### Activity:
Filter the records below down to lines containing "composer".

--- Records Enclosed Below ---

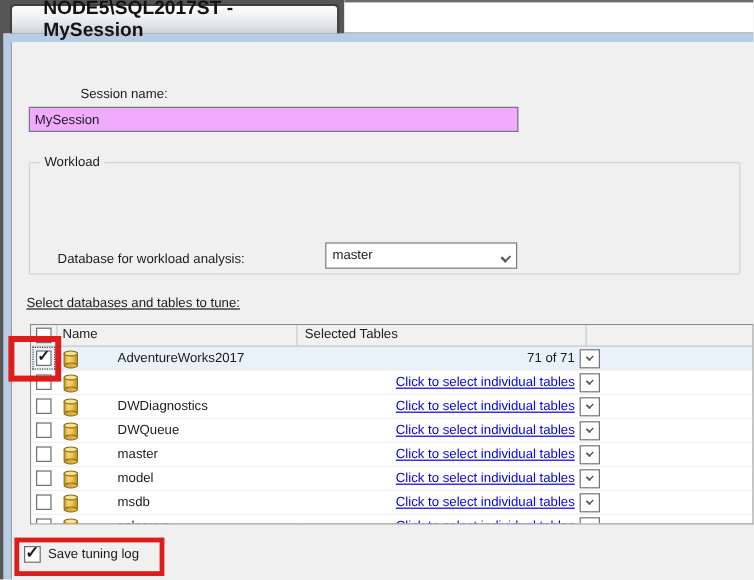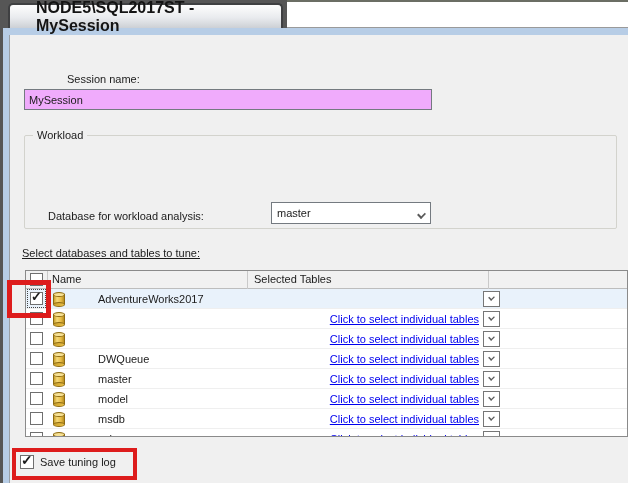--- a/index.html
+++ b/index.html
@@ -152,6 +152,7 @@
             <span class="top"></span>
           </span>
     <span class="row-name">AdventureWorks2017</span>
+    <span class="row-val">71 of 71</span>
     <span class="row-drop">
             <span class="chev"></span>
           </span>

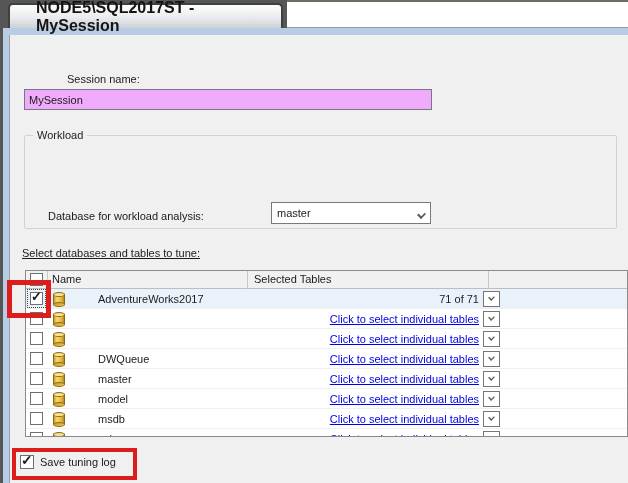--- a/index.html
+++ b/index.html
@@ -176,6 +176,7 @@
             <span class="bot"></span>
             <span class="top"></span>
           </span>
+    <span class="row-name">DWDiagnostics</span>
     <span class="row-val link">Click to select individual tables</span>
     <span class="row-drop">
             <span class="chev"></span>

--- End of Enclosed Records ---
--- Records Enclosed Below ---

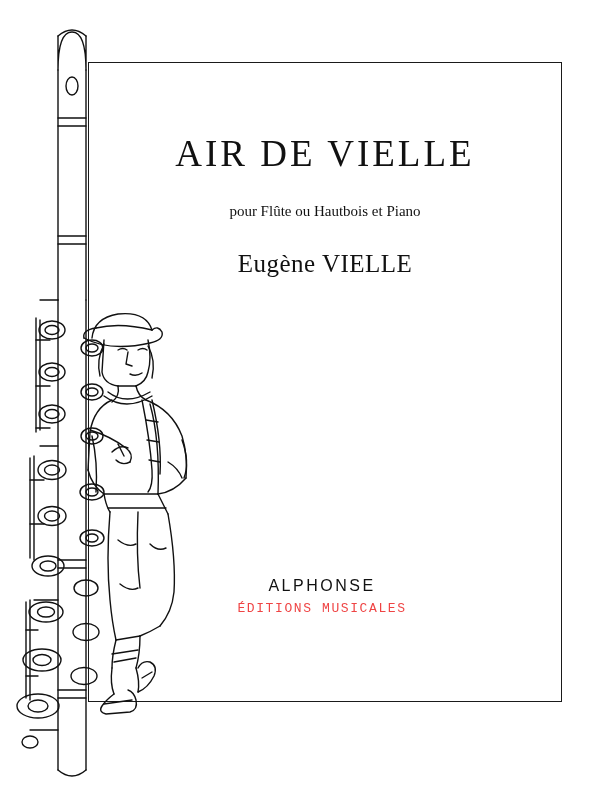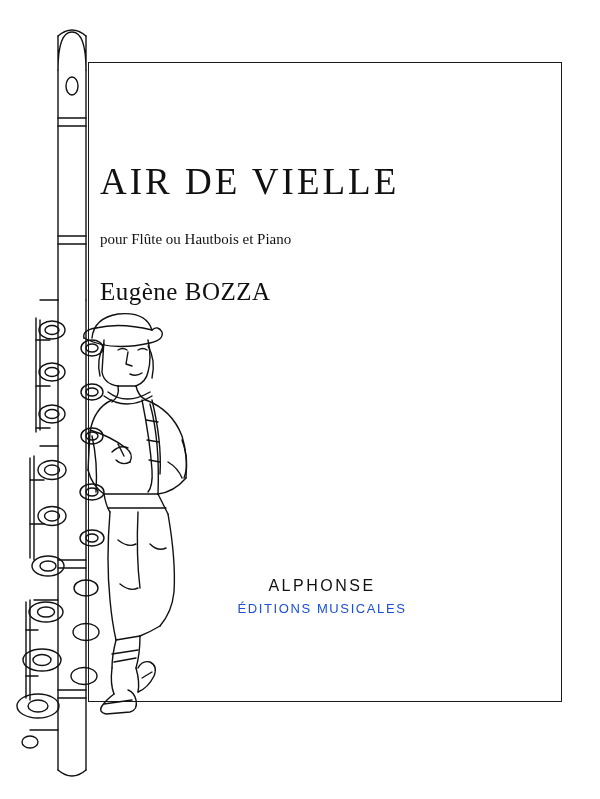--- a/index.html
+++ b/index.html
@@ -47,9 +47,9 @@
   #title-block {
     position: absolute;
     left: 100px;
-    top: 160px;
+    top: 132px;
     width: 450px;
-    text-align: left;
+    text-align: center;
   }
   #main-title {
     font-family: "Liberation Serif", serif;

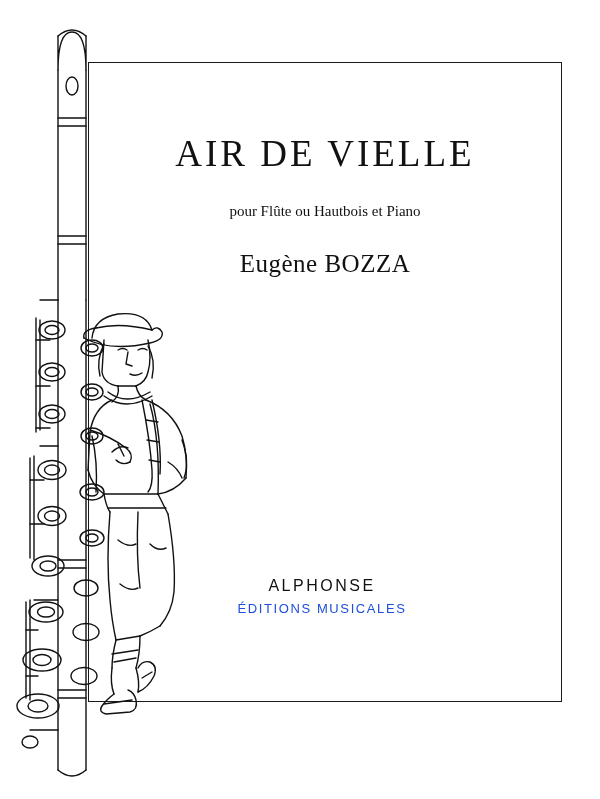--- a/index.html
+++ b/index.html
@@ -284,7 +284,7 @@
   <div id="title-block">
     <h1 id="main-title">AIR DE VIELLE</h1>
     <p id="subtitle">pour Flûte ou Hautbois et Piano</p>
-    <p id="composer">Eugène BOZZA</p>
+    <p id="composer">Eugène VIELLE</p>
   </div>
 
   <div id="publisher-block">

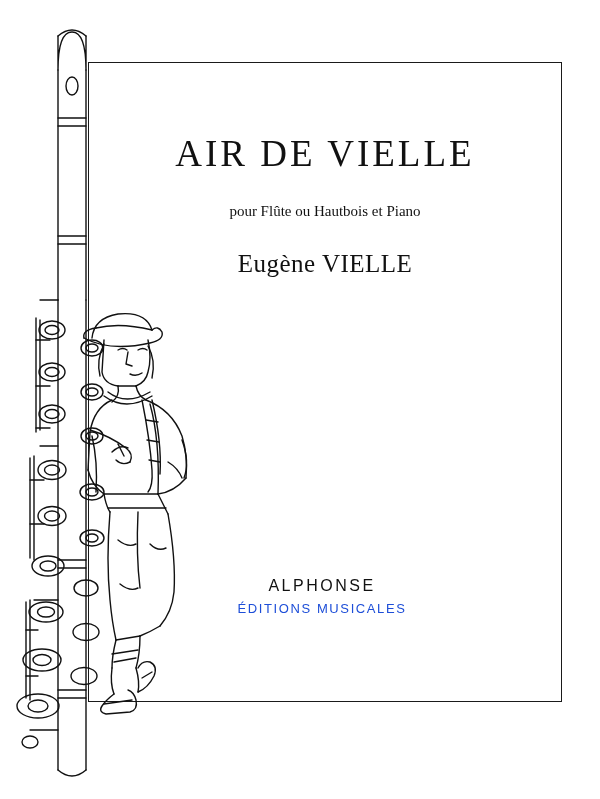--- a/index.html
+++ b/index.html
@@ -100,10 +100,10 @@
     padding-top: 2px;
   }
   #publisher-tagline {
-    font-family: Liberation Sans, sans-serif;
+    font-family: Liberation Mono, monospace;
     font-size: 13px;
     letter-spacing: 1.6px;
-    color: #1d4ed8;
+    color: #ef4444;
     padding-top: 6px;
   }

--- End of Enclosed Records ---

### Your response:
-    <p id="composer">Eugène BOZZA</p>
+    <p id="composer">Eugène VIELLE</p>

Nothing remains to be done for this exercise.